Average current: about 20 mA (taking into account five vibrations per minute and screen refresh every 0.5 seconds).
Watchy battery: 200 mAh.
In theory, it turns out: 200 / 20 ≈ 10 hours of operation. In real conditions – cold, active vibration – autonomy lasts more than 8 hours.
This is enough for a full day of competition. If necessary, you can turn off the display or vibration motor, but it is the vibration that remains the most energy-consuming – approximately 70 mA.
The basis of the sketch was generated by Google’s Gemini 3 neural network, but the process required clear and consistent instructions.

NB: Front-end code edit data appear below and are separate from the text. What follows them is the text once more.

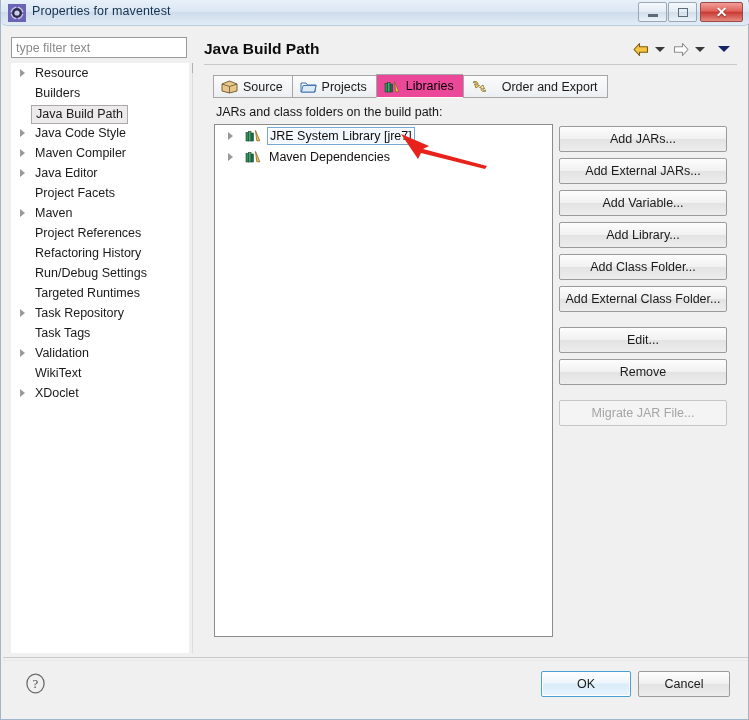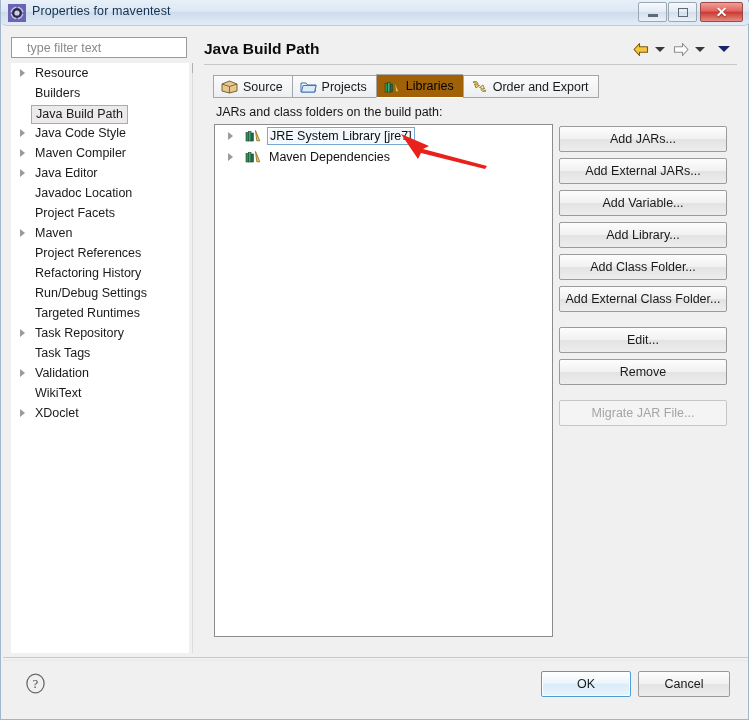"type filter text" .filter-input { padding: 0 15px -> 0 4px }
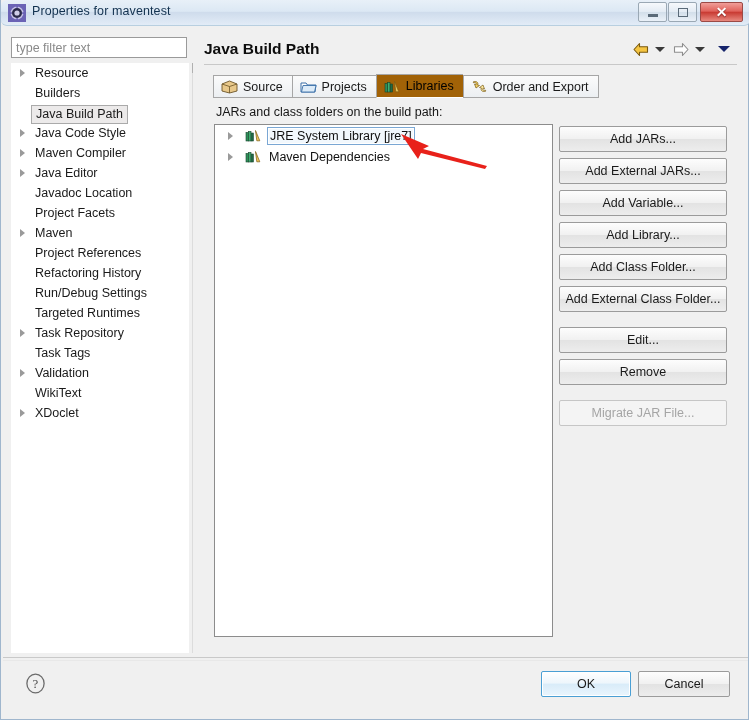"Libraries" .tab.active { background: #a16207 -> #ec4899 }
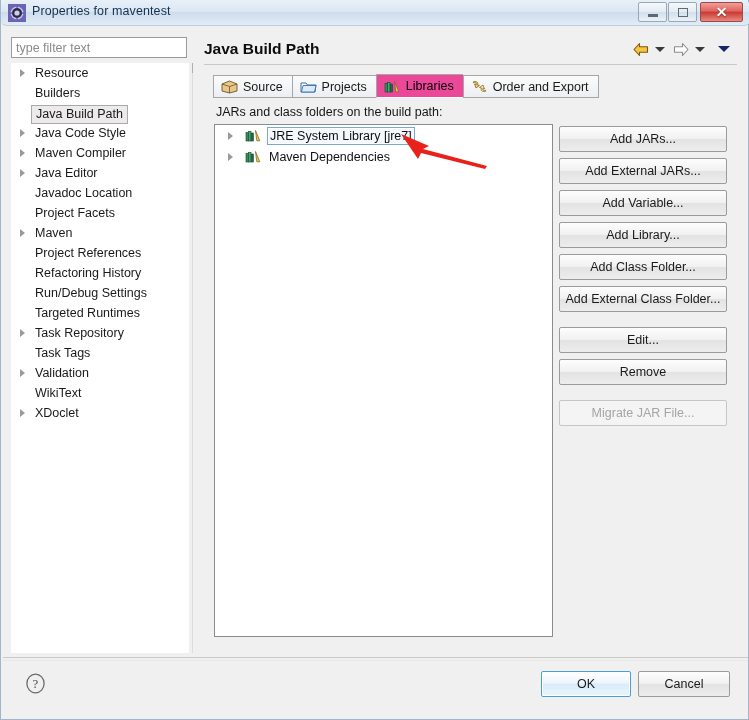"Order and Export" .tab:last-child { gap: none -> 9px }
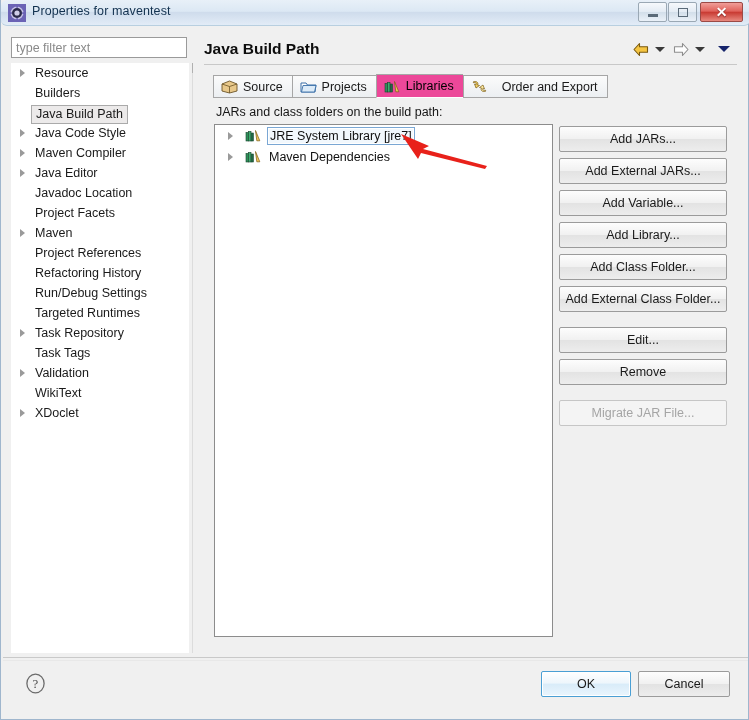"Javadoc Location" div.side-item { html: <div><span>Javadoc Location</span></div> -> none }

The prompt included precise requirements, which were refined seven times:
“Write an Arduino sketch for ESP32 (Watchy) with a connected BMP390 and built-in BMA423.
Conditions:
– altitude autocalibration during the first 20 seconds;
– second-order filter (Kalman, fc = 0.8 Hz);
– Vz compensation based on accelerometer readings;
– haptic feedback via a vibration motor with preset patterns;
– E-Ink update once every 1 second using GxEPD2 in partial update mode;
– all code in one file without unnecessary classes.”
Gemini generated a working framework in a matter of minutes, but further optimization required additional efforts. Various models were actively used: Qwen, DeepSeek, Perplexity, which helped find algorithm fragments, code examples, datasheet excerpts, and implementations from GitHub.
Without artificial intelligence, a full-fledged basic firmware would have required about 40 hours of work. Thanks to neural networks, the total time was reduced to about 8 hours.
AI actually saved about 32 hours of routine programming, speeding up the creation of a finished prototype.
The VibroVario project shows how simple and effective a modern DIY approach to paragliding can be. Thanks to an accurate barometric sensor, an energy-efficient Watchy platform, and a haptic feedback system, a compact variometer was created that operates without sound load and provides comfort during long flights. The combination of hardware with the capabilities of neural networks significantly reduced the development time and made the project repeatable. The open source code and simplicity of the design allow anyone to adapt the device to their own needs and develop the idea further.